Loudun était une cité où cohabitaient réformés et catholiques, Richelieu voulait abattre son château, ce à quoi s’opposa Grandier. Enfin la ville de Loudun fut frappée par une épidémie de peste début 1632.
Des religieuses de ce couvent l’accusèrent en septembre 1632 de les avoir ensorcelées, en leur envoyant, entre autres, le démon Asmodée , pour les amener à commettre des actes impudiques avec lui.
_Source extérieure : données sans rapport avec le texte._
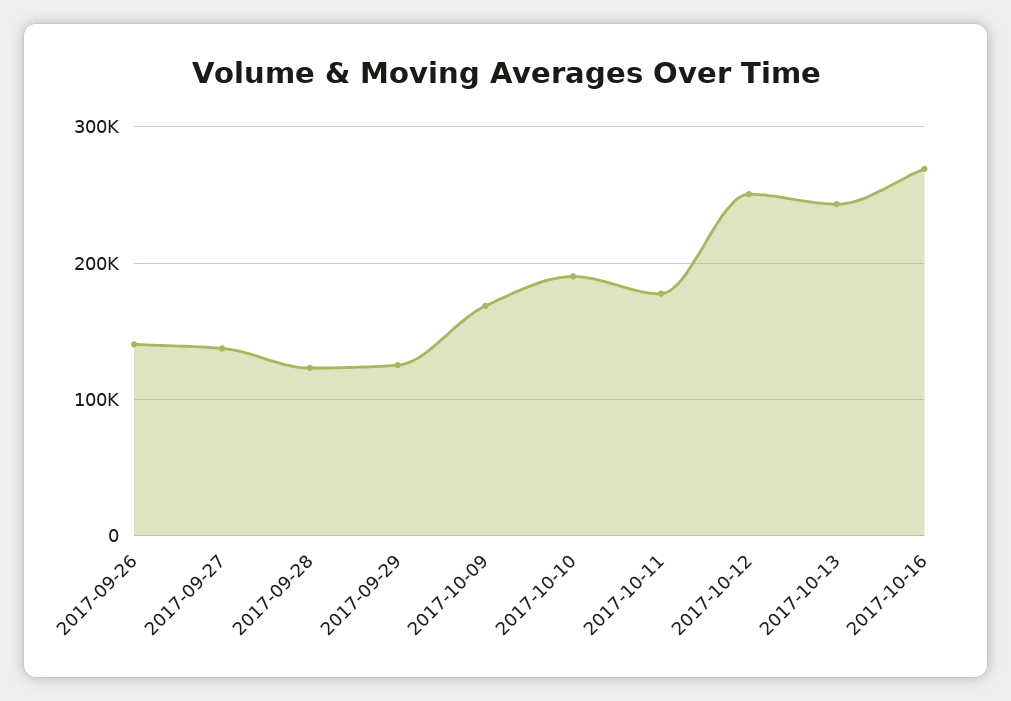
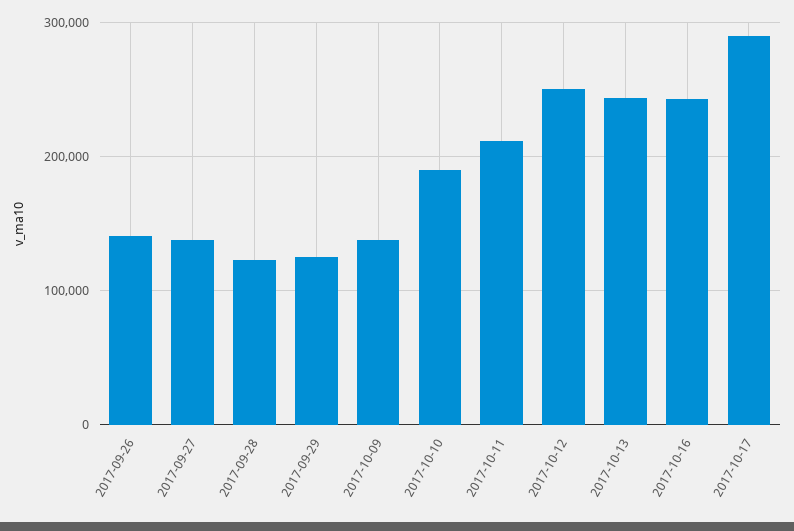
2017-10-09: 170000 -> 140000
2017-10-11: 180000 -> 210000
2017-10-16: 270000 -> 240000
2017-10-17: none -> 290000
Grandier fut arrêté, interrogé et jugé par un tribunal ecclésiastique, qui l’acquitta.
Malheureusement pour lui, Grandier s’était, pour l’avoir publiquement attaqué en paroles, attiré l’hostilité du puissant cardinal de Richelieu qui ordonna un nouveau procès, qu’il confia à un homme spécialement envoyé par lui : Jean Martin de Laubardemont, un parent de la mère supérieure.
La procédure extraordinaire imposée par Richelieu ne donna pas le droit à Grandier, arrêté de nouveau à Angers [5], de faire appel au Parlement de Paris [6]. Interrogées une deuxième fois, les nonnes et jusqu’à la mère supérieure ne répétèrent pas leurs accusations, mais cela ne changea rien au procès où tout était décidé d’avance.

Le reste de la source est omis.